Сам Саша обожал Скрябина, которого играл так, как я никогда больше не слыхала. По поводу музыки Скрябина мы часто спорили с ним.
— В Скрябине земное преобладает над небесным. Принятый в клан богов, он тем не менее смущал их покой своим человеческим началом, — говорил Саша.
— Он отказался от всего земного во имя служения своему идеалу, — возражала я. — Вся его музыка обращена к звездам.
— А я хочу служить людям, а не звездам! — Саша горячился, вскакивал из-за стола, вызывая тем самым недовольство чопорной Варвары Аркадьевны. — Мой идеал — вы, люди. Слабые, сильные, глупые, богатые, счастливые…
Саша начинал, дурачась, прыгать вокруг большого дубового стола, подхватывая меня, Рудольфа Александровича, нашего «доброго Рудю», всегда готового поддержать проделки «славных бесенят». Кириллина осталась сидеть за столом, недовольно поджав свои чувственные губы. Но и она уже не в силах была помешать веселью…
— Да, я тебе самого главного не рассказала. — Я подняла голову и увидела Варвару Аркадьевну. Она стояла на пороге столовой с глиняной вазочкой с печеньем и эмалированным чайником в руках. — Когда мы с Рудольфом Александровичем прилетели сломя голову в эту проклятую Ерепень, получив телеграмму, что наш сын находится в тяжелейшем состоянии и врачи опасаются за его жизнь, возле его постели дежурила бабища с внешностью домработницы. Она нас даже в палату не пустила, представляешь? Саша после болезни стал слабовольным, совсем блаженненьким. Ну, а эта Валентина, разумеется, полностью подмяла его под себя.
Кириллина разливала по чашкам чай давно заученным красивым движением хлебосольной хозяйки, так не вязавшимся с ее оскорбленно поджатым, когда-то изящно очерченным ртом.
— Пей, Ташечка, — угощала она. — Чай цейлонский, а посуду я всю сама перемыла. После Валентины я все с горчицей перемываю, оттого она и злится. Пускай злится — я не намерена танцевать под дудку какой-то парикмахерши из провинциального салона красоты.
Она сказала это с презрением и даже ненавистью. Я сидела в старом кресле, к которому она придвинула журнальный столик с чаем и печеньем. Рыцарь развалился на диване.
— Вот, Ташечка, моя внучка Верочка, — сказала Кириллина, когда в столовую бесшумно вошла маленькая девочка в грязном байковом халатике. — На меня она, разумеется, никак не может быть похожа. От Саши, к сожалению, тоже не много взяла.
Она бессовестно врала — у девчонки были Сашины глаза. Правда, в ее возрасте они у него были другими, судя по его детским фотографиям, которых было множество — мы натыкались на них даже в ящиках буфета на даче. Девочке было лет семь, может, чуть больше. Она смотрела на меня без малейшего намека на любопытство — так смотрят в дождливый осенний день в окно. Сама она в это время ни на секунду не переставала чесать расческой кусок грязной овечьей шкуры.

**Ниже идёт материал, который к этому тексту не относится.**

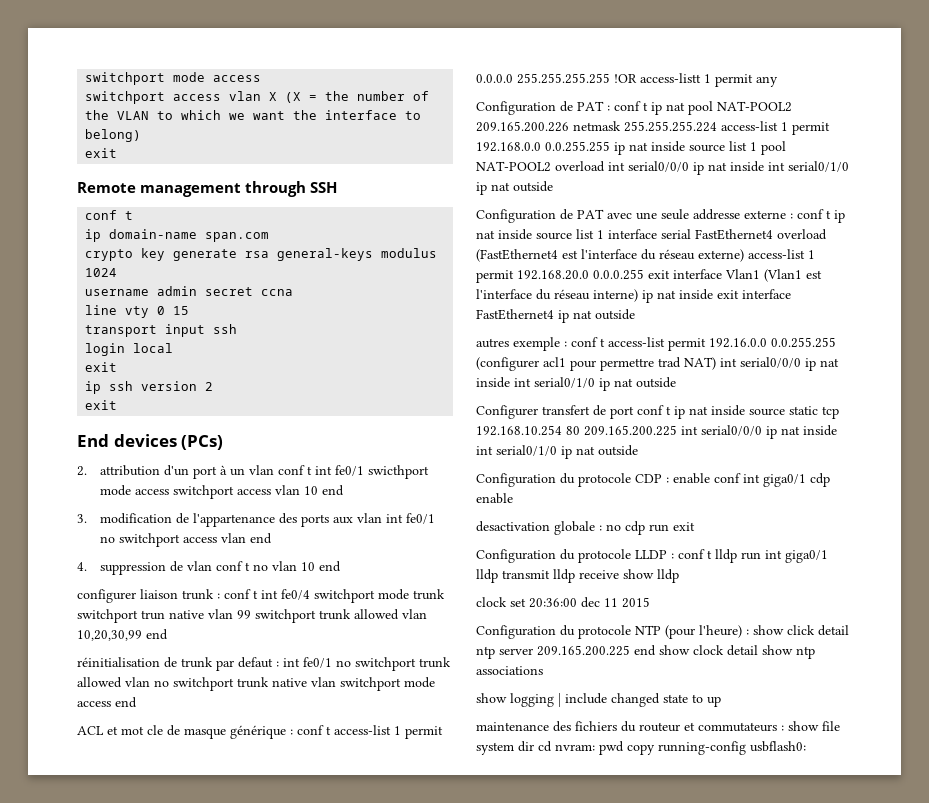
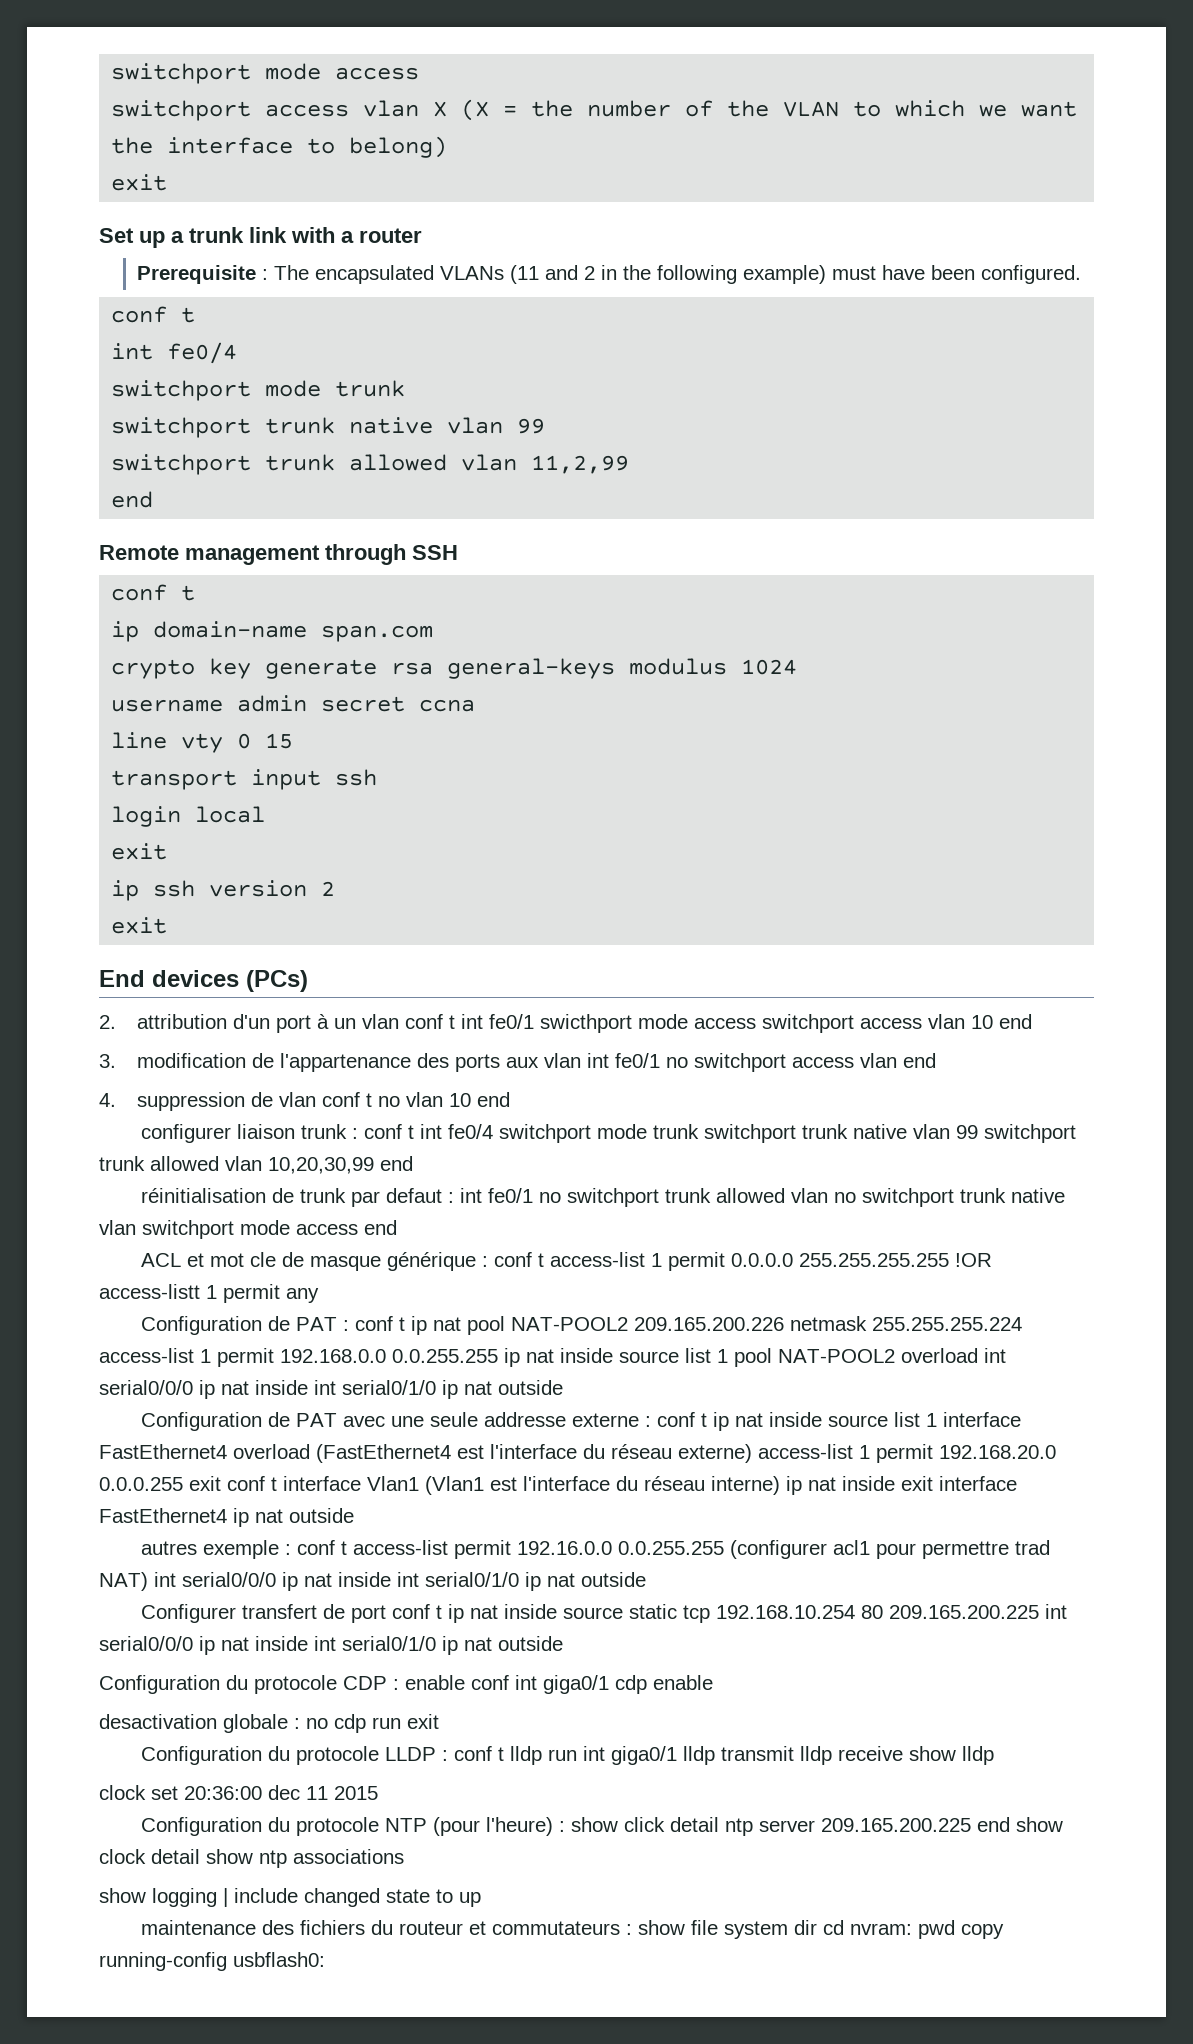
(118, 153) none -> [99,227,422,248] [137,265,1082,284] [111,306,196,323] [111,342,238,364] [111,380,406,401] [111,417,546,438] [111,454,630,475] [111,491,154,508] // Set up a trunk link with a router // Prerequisite : The encapsulated VLANs (11 and 2 in the following example) must have been configured. // conf t // int fe0/4 // switchport mode trunk // switchport trunk native vlan 99 // switchport trunk allowed vlan 11,2,99 // end
[141,610,165,620] trun -> [802,1124,849,1139] trunk
[661,229,691,239] serial -> (1022, 1419) none
(670, 274) none -> [227,1476,277,1491] conf t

— Верочка отстает в умственном развитии. Ясное дело — с ребенком нужно заниматься, как я когда-то со своим сыном занималась. А ее мать сама с грехом пополам окончила восьмилетку.
Верочка примостилась под роялем, слившись с его густой черной тенью. Я только слышала потрескивание меха о наэлектризованную пластмассу расчески. Мне казалось, Кириллину этот звук раздражал — она несколько раз передернула плечами. Правда, может, и от холода: в столовой было довольно прохладно.
— Ташенька, ваших детей я бы больше жизни любила. Господи, ну почему ты так жестоко обидел меня?.. Нет, нет, не уходи. — Она заметила, что я пошевелилась при этих ее словах, и решила, будто я собираюсь встать. — Теперь поздно об этом. Поздно. А знаешь, Саша теперь мне тоже чужой человек. Абсолютно чужой. Помнишь, как безумно я когда-то любила своего сына?
Это я помнила. И мне казалось, что иначе Сашу любить нельзя.
— Он мне и по крови чужой, и по духу, — продолжала она. — Рудольф Александрович словно в воду глядел. Ты, говорил он, не знаешь, что заложено в нем целыми поколениями неведомых предков. Хотя Рудик любил Сашу как родного сына.
Девочка, видимо, села на педаль. Рояль вздохнул, точно просыпающийся от миллионолетней спячки динозавр.